### Exercise requirements
Output the whole listing below. Keep it exact.

### Given information

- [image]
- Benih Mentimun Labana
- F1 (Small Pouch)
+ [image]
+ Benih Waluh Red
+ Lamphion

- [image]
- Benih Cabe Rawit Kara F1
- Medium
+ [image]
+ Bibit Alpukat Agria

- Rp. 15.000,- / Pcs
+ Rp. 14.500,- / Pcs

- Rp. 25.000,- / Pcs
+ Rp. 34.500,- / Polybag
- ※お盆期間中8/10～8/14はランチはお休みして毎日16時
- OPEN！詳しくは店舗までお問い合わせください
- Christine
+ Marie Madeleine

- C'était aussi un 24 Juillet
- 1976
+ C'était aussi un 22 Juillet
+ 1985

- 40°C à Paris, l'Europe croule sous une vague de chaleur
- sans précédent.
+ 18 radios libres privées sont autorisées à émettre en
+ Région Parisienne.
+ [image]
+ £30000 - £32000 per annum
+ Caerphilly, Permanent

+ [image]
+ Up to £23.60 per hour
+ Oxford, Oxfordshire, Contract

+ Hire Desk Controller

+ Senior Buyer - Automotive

### Response
- [image]
- Benih Mentimun Labana
- F1 (Small Pouch)
+ [image]
+ Benih Waluh Red
+ Lamphion

- [image]
- Benih Cabe Rawit Kara F1
- Medium
+ [image]
+ Bibit Alpukat Agria

- Rp. 15.000,- / Pcs
+ Rp. 14.500,- / Pcs

- Rp. 25.000,- / Pcs
+ Rp. 34.500,- / Polybag
- ※お盆期間中8/10～8/14はランチはお休みして毎日16時
- OPEN！詳しくは店舗までお問い合わせください
- Christine
+ Marie Madeleine

- C'était aussi un 24 Juillet
- 1976
+ C'était aussi un 22 Juillet
+ 1985

- 40°C à Paris, l'Europe croule sous une vague de chaleur
- sans précédent.
+ 18 radios libres privées sont autorisées à émettre en
+ Région Parisienne.
+ [image]
+ £30000 - £32000 per annum
+ Caerphilly, Permanent

+ [image]
+ Up to £23.60 per hour
+ Oxford, Oxfordshire, Contract

+ Hire Desk Controller

+ Senior Buyer - Automotive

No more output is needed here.